Lord, what a piss-poor excuse for a planet! His newly installed control center was on the upper floor of one of the government compound's corner towers, and he had an appallingly good view of klicks and klicks of gray-green, mottled moss. It stretched down to the bank of something the natives called a river. The greasy-looking, turgid flow, heavy with silt, was one of hundreds of channels cutting through the swampy delta, and the walls of a Stilty city rose beyond it.
He lifted a pair of electronic binoculars from a console and peered through them at the distant curtain wall fronting the river. The binocs brought it to arm's length, and he marveled at the size of its stones. That rock had been quarried far upstream and ferried down, and the smallest single hunk of it must be a meter on a side. That was damned impressive engineering for a muscle-powered civilization, even in this gravity. And especially for something as stalky and ungainly looking as a Stilty.
He zeroed in on one of the natives, still unable to believe, deep down inside, that they could have built that massive wall. As on Sphinx, what passed for mammals on Medusa (there were no birds) were hexapedal, but the similarity ended there. Sphinxian beasties tended to the sturdy and blocky, aside from arboreals like the treecats, because of their native gravity. Medusans were tall and slender and trilaterally symmetrical, to boot. The natives were undeniably warm-blooded and bore living young, but they reminded Stromboli far more of a holo he'd seen of an Old Earth insect called a praying mantis than of anything he would have called a mammal. Except, of course, that no Solarian bug ever had its limbs arranged equidistantly about its body that way.
The dominant life form had freed its upper limbs for manipulation just as Man had, by standing upright on its rearmost limbs, but the legs were impossibly long and slender by human standards.

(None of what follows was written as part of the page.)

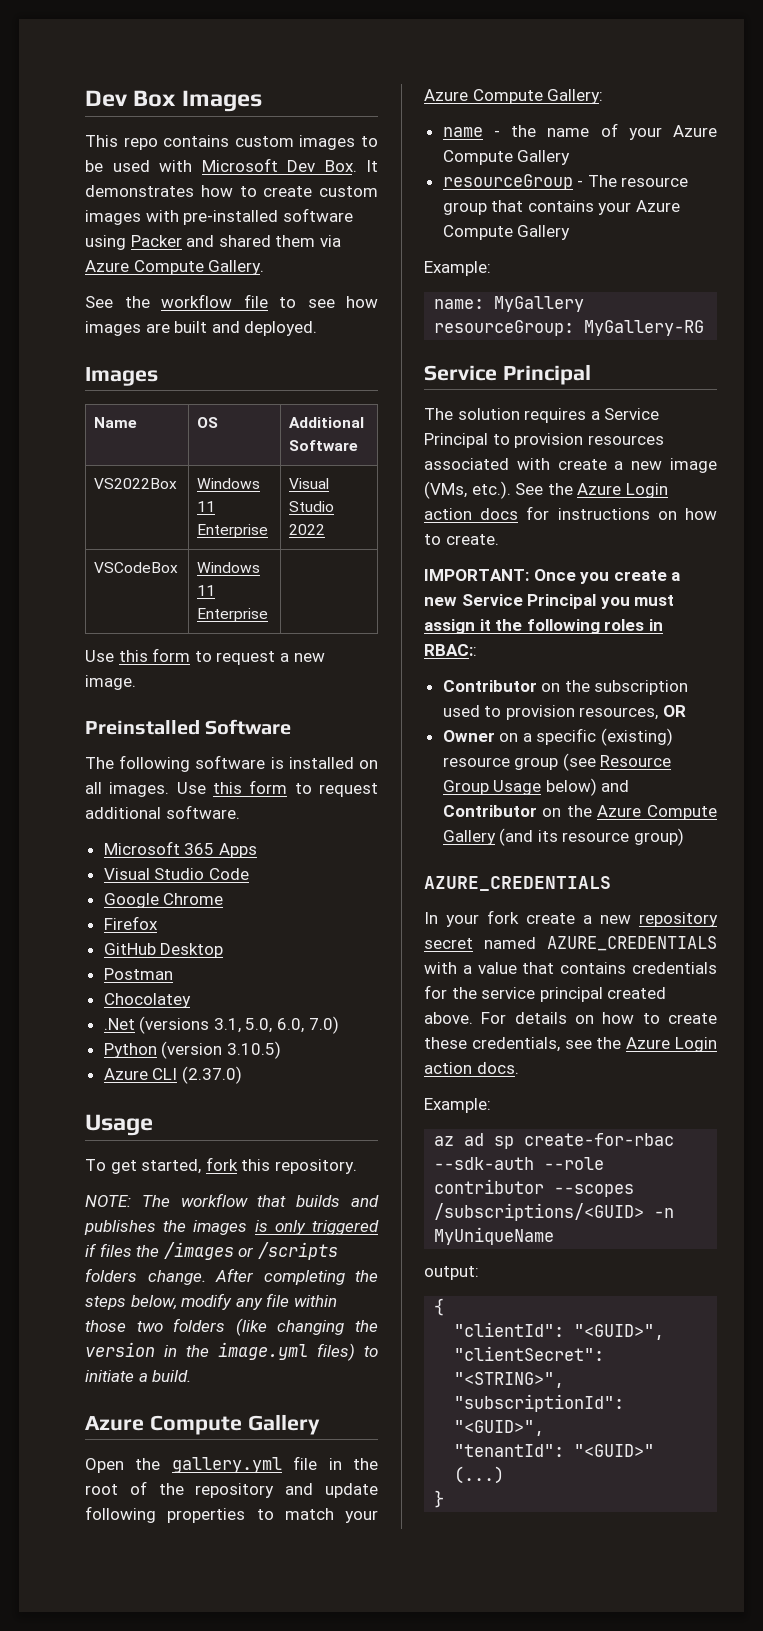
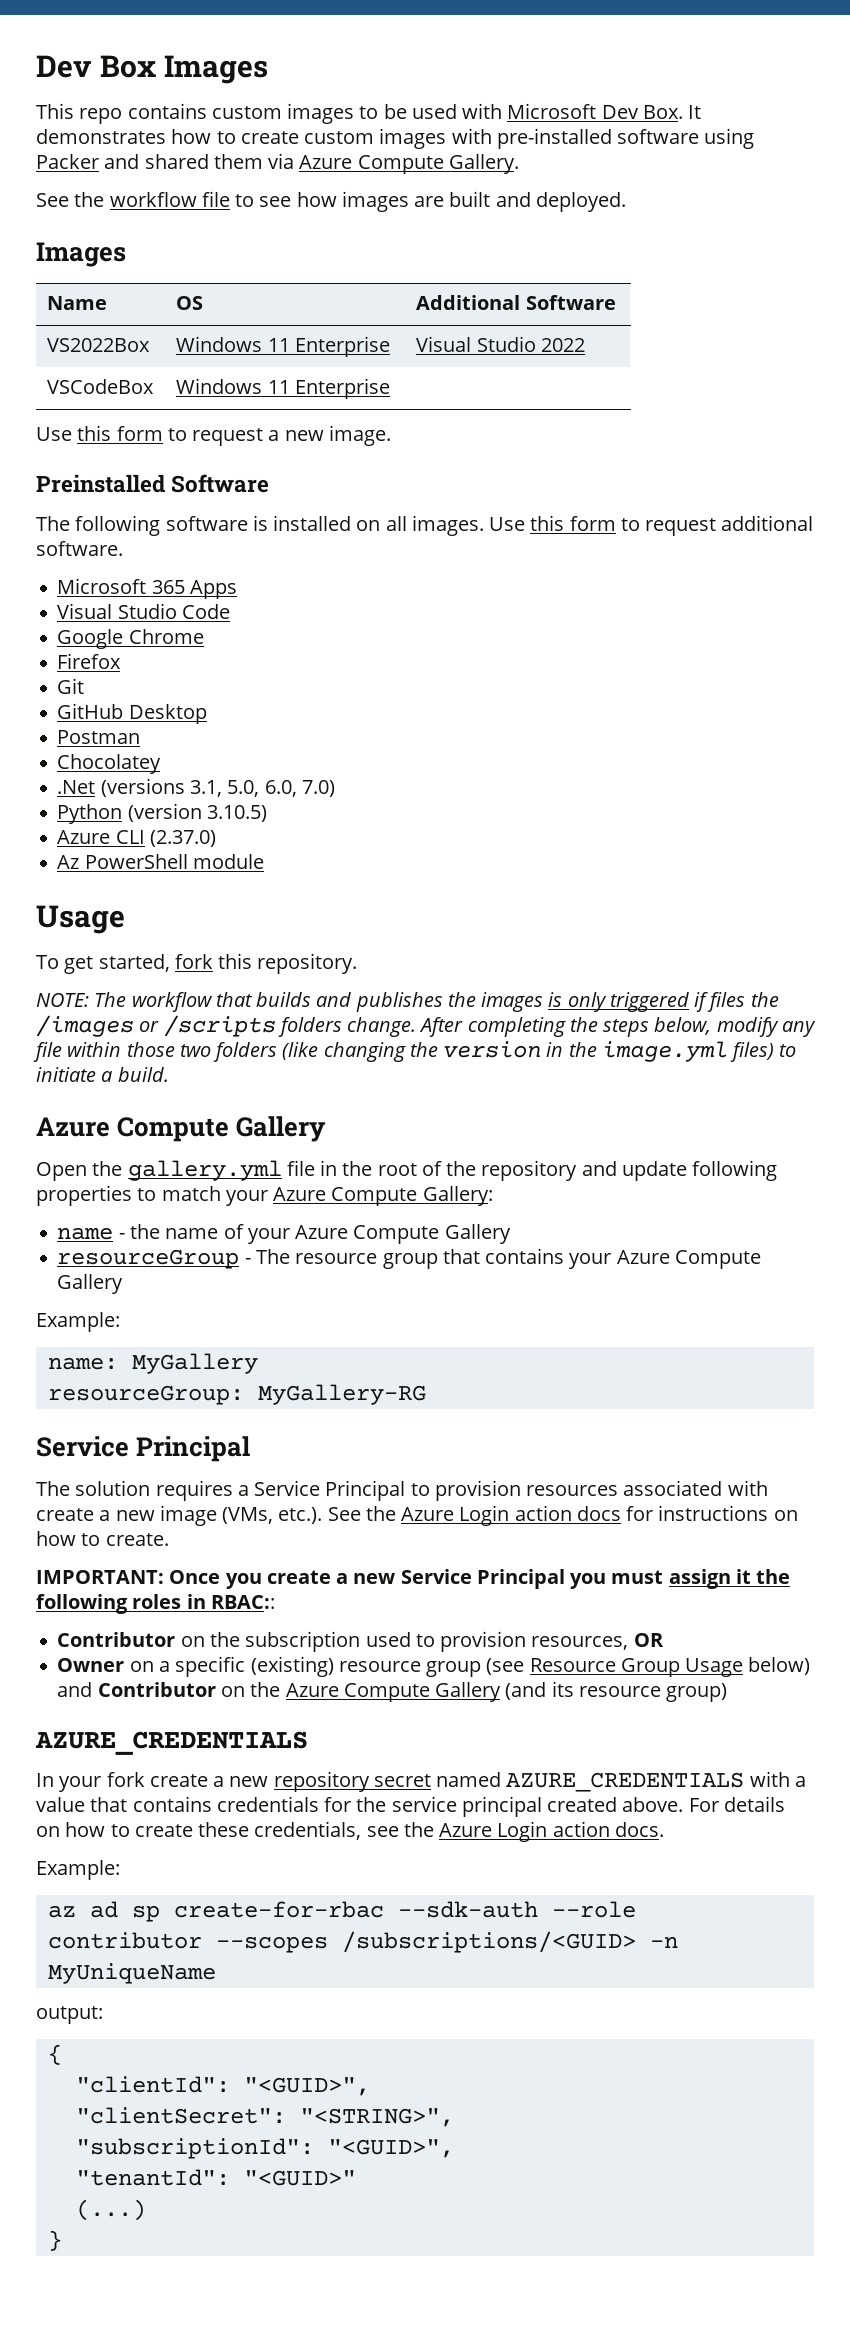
(158, 923) none -> [57,678,85,694] // Git
(242, 1075) none -> [57,854,264,869] // Az PowerShell module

Of course, that tripod arrangement did give them extraordinary stability once they locked all six knee joints, but those knees were another thing that bothered Stromboli. Neither they nor the hip joints above them bent; they swiveled , and watching a Stilty walk made the lieutenant's stomach vaguely uneasy. God only knew what they looked like when they ran!
The computer burped softly to announce the end of the systems check, and Stromboli laid his glasses aside and turned back to his panel. It was a miserable excuse for a planet, but its orbit traffic was all his, and he felt an unexpected eagerness to be about it.
The mammoth counter-grav cargo shuttle looked like an insect as it nuzzled alongside its Manticoran-registry mother ship. The customs pinnace tubed to it looked more like a microbe, and two of the shuttle crew stood stiffly, flanking the shuttle end of the access tube like surly sentries. Ensign Scotty Tremaine was not quite thirteen Manticoran years old, on his first deployment after graduation, but something about the way they stood there wasn't right. He knew it wasn't, and they'd looked mighty unhappy when he first came aboard, so he turned to watch PO Harkness with casual interest.